Is the Mace Method Performed Laparoscopically?

Yes, it is possible.

How Does the Patient Use the Mace Method?

The patient performs an anterior enema once a day using a catheter inserted here. Serum or normal tap water is administered here according to age, and the patient goes to the toilet. A slightly longer than normal toilet time (20-30 minutes) is waited for. During this time, the entire colon (large intestine) empties. It takes 24 hours for it to refill with stool from the small intestine.
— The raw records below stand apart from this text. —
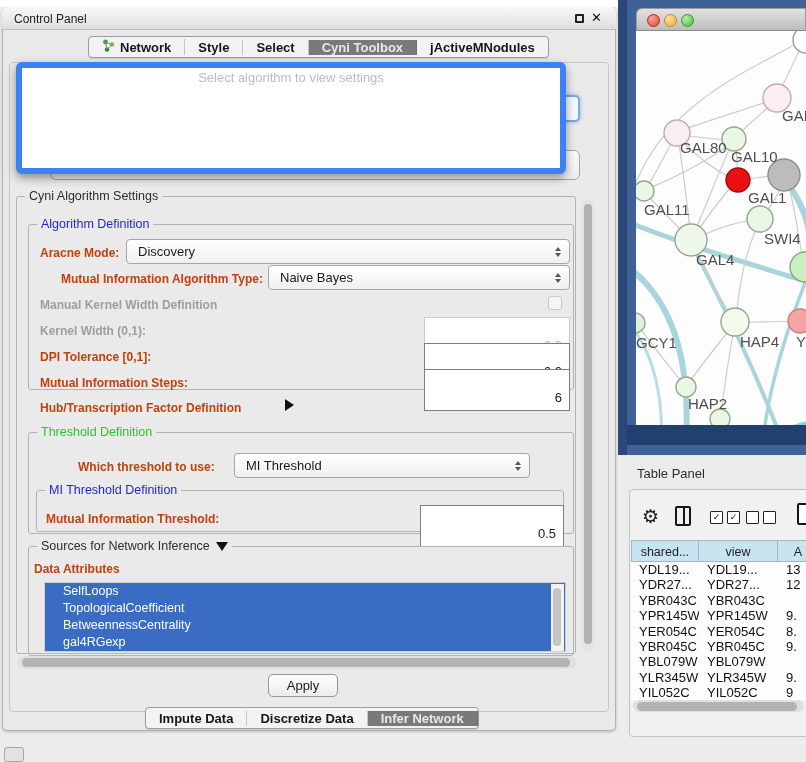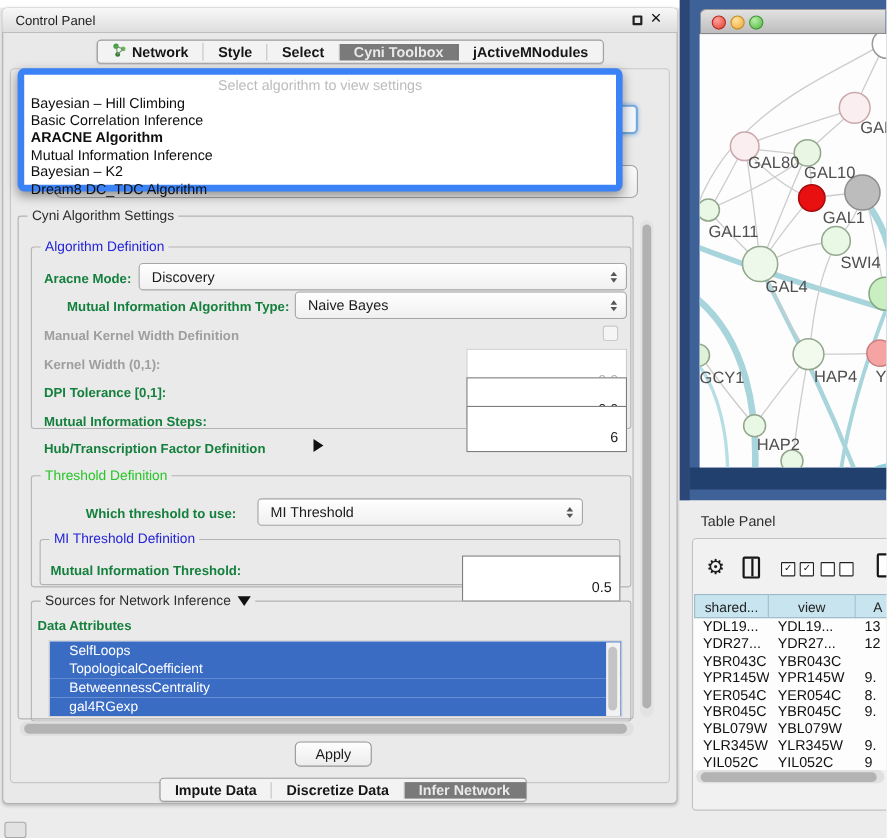--- a/index.html
+++ b/index.html
@@ -176,14 +176,6 @@
 
   <div class="abs dropdown">
     <div class="dd-hint">Select algorithm to view settings</div>
-    <div id="dd-list">
-        <div class="dd-item">Bayesian – Hill Climbing</div>
-        <div class="dd-item">Basic Correlation Inference</div>
-        <div class="dd-item selected">ARACNE Algorithm</div>
-        <div class="dd-item">Mutual Information Inference</div>
-        <div class="dd-item">Bayesian – K2</div>
-        <div class="dd-item">Dream8 DC_TDC Algorithm</div>
-      </div>
   </div>
 
   <div class="abs group" style="left:16px;top:196px;width:560px;height:458px;">

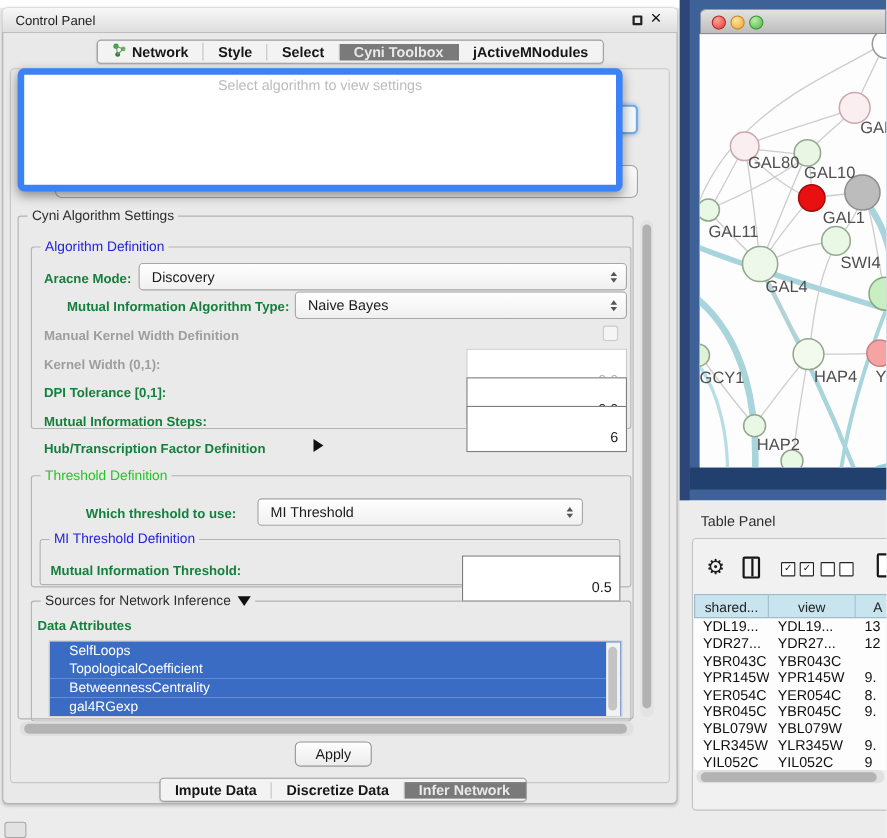--- a/index.html
+++ b/index.html
@@ -52,7 +52,7 @@
   .legend.green{color:#28c528;}
   .legend.dark{color:#2d2d2d;}
 
-  .lbl{font-size:12px;font-weight:bold;color:#15803d;white-space:nowrap;}
+  .lbl{font-size:12px;font-weight:bold;color:#c2410c;white-space:nowrap;}
   .lbl.disabled{color:#9e9e9e;}
 
   .combo{display:flex;align-items:center;background:linear-gradient(#ffffff,#f0f0f0);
Thus, the patient has not missed any stool and remains clean for 24 hours.

Are there any complications associated with the Mace method?

The most common complication is narrowing at the site where the tube is inserted into the skin, which may require a second surgery.

Does the patient experience fecal incontinence after the Mace procedure?

Generally, it does not leak, but it may leak minimally when consuming foods that cause diarrhea or excessively spicy foods. It may also leak when the patient has diarrhea due to an intestinal infection or other causes.

*** The information provided here is intended to inform visitors to the website. None of the information should be considered as advice by visitors and should not be the basis for any decision or action. Families should have their child examined by a pediatric surgeon, consult with them, and make decisions based on their individual advice.